С помощью Павлова он вылез из окопа, некоторое время стоял с высоко поднятой головой, стиснув зубы. На побелевшем лице с левой стороны подергивался нерв. Собравшись с силами, пошатываясь, Вицев двинулся вперед.

Он видел: в оборону проникло только несколько немецких солдат, но к ним спешило на помощь целое подразделение В этом была главная опасность.

Защищавшие этот участок пограничники начали отступать, не прекращая огня. Одни стреляли, стоя во весь рост, другие – с колена. Вицев чувствовал: пройдет минута-две, и они будут не в силах сдерживать натиск врага.

– Пограничники, вперед! – напрягаясь, закричал он бойцам. – Вперед… – Вицев захлебнулся, струйка крови показалась в уголке рта и потекла по подбородку. Спотыкаясь, он шел вперед, поддерживаемый Павловым.

Вид раненого политрука, тоненькая струйка крови заставили пограничников забыть о численности врага. С удвоенным мужеством бросились они снова на фашистов, молча кололи их штыками, били прикладами, стреляли. Казалось, смерть устрашилась этого натиска, отступила от них и с яростью набросилась на немецких солдат.

Из окопов враг выбит. Пограничники бегут навстречу новой волне наступающих. Все так же, с высоко поднятой головой, крепко сжав губы, Вицев идет вперед. Его шаг неровен, он часто спотыкается, тяжело опираясь на плечо санинструктора…

Многоголосый крик рванул воздух – пограничники столкнулись с вражескими солдатами. В урагане криков, выстрелов, лязга оружия раздался голос Вицева:

– Ни шагу назад! Пограничники не отступают!

Бросив последнюю гранату, Павлов начал стрелять из винтовки. Вдруг он покачнулся и без стона повалился на землю.

На политрука налетело около десятка немцев. Они окружили его, стараясь взять живым. Пограничники спешили ему на помощь. С ожесточенным упорством пробивались они к клубку человеческих тел.

– Пограничники не сдаются! – напрягая все силы, снова крикнул Вицев и отодвинул предохранитель гранаты.

Раздался оглушительный взрыв…

Смерть Вицева потрясла пограничников, вызвала у них ярость, увеличила их силы. Немцы не выдержали, отошли…

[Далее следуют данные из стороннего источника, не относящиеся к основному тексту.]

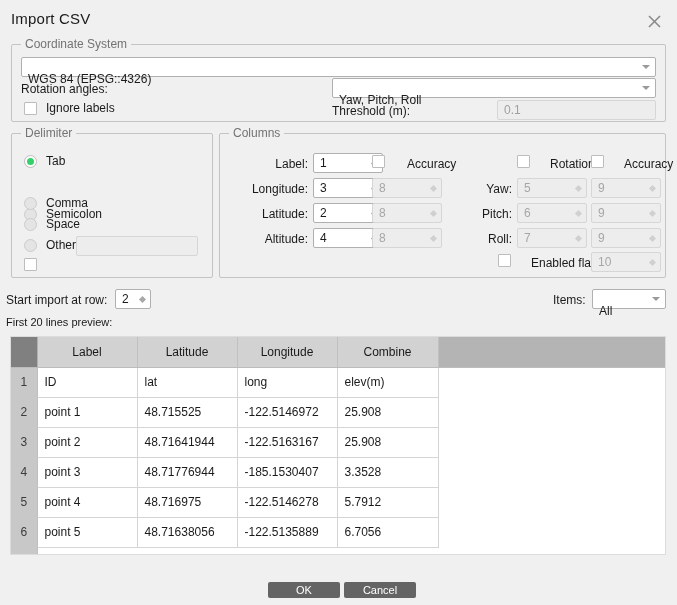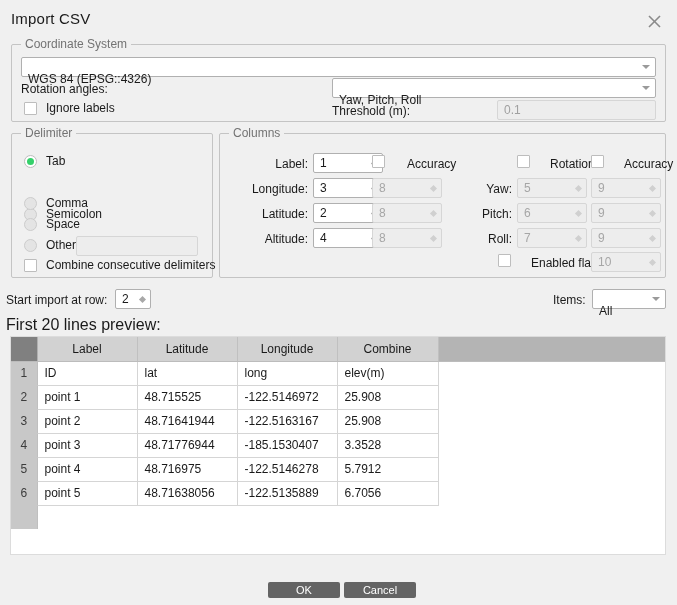--- a/index.html
+++ b/index.html
@@ -271,7 +271,6 @@
 
   <div class="check" style="left:12px; top:124px;">
     <span class="box"></span>
-    <span class="check-label">Combine consecutive delimiters</span>
   </div>
 </div>
 

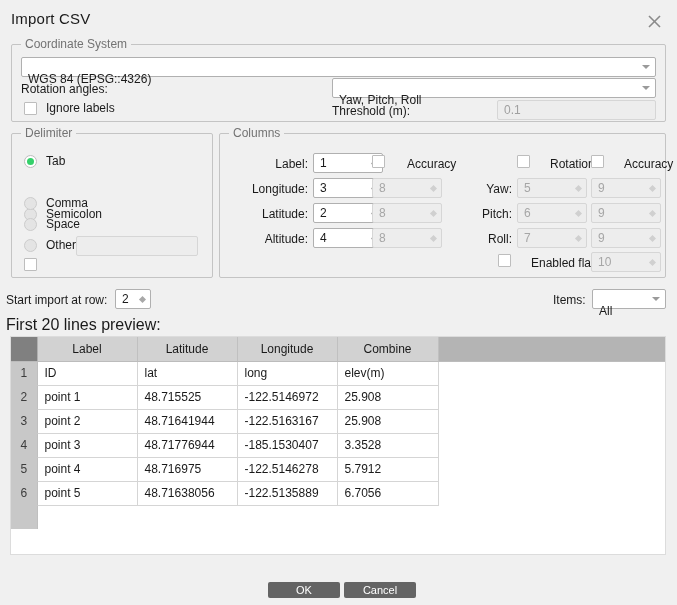--- a/index.html
+++ b/index.html
@@ -129,7 +129,7 @@
   .check .check-label { margin-left: 9px; font-size: 12px; color: #1a1a1a; white-space: nowrap; }
 
   
-  #preview-label { position: absolute; left: 6px; top: 316px; font-size: 16px; color: #1a1a1a; }
+  #preview-label { position: absolute; left: 6px; top: 316px; font-size: 11px; color: #1a1a1a; }
 
   #table-wrap {
     position: absolute; left: 10px; top: 336px;

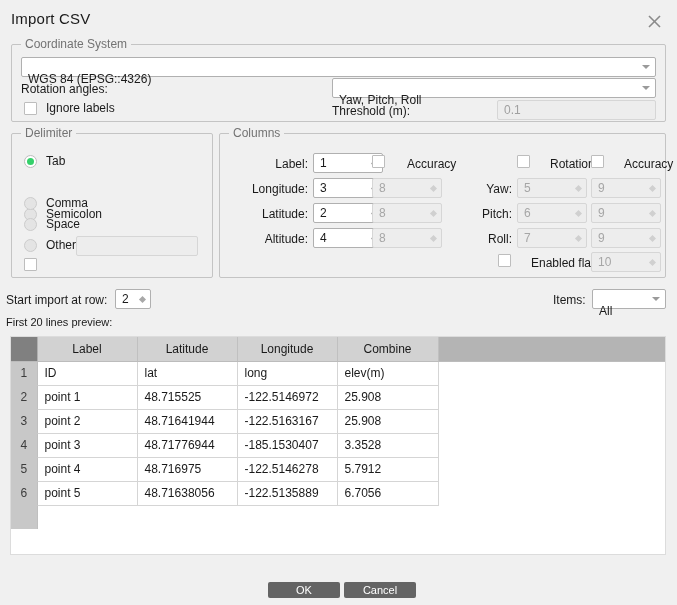--- a/index.html
+++ b/index.html
@@ -141,7 +141,7 @@
   #tbl { border-collapse: collapse; table-layout: fixed; width: 656px; }
   #tbl th, #tbl td {
     font-size: 12px; font-weight: normal;
-    height: 24px; padding: 0 0 0 7px;
+    height: 30px; padding: 0 0 0 7px;
     text-align: left; color: #1a1a1a;
     overflow: hidden; white-space: nowrap;
   }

Бескрайний, бездорожный лес. То густой, лиственный, местами вперемежку с лохматыми старыми елями, то сосновый, гордо поднявший к небу свои кроны. Между соснами мертвые, отжившие свой век деревья, оголенные, склонившиеся к земле. Толкни ногой – и они с тихим хрустом повалятся, задевая соседей. Буйная поросль молодняка, густые заросли малинника сменяются зеленым ковром черничника и брусники. Изредка пройдет сохатый, нервно втягивая чуткими ноздрями воздух, да тетерев с шумом перелетит с дерева на дерево. Редкое щебетание птиц и тоскливый, призывный свист рябчиков нарушают безмолвие леса.

Шесть молодых бойцов, выполнив задание, возвращались на свою заставу. Путь предстоял далекий, нелегкий. Но что значит тридцать пять – сорок километров для полных сил и здоровья пограничников?!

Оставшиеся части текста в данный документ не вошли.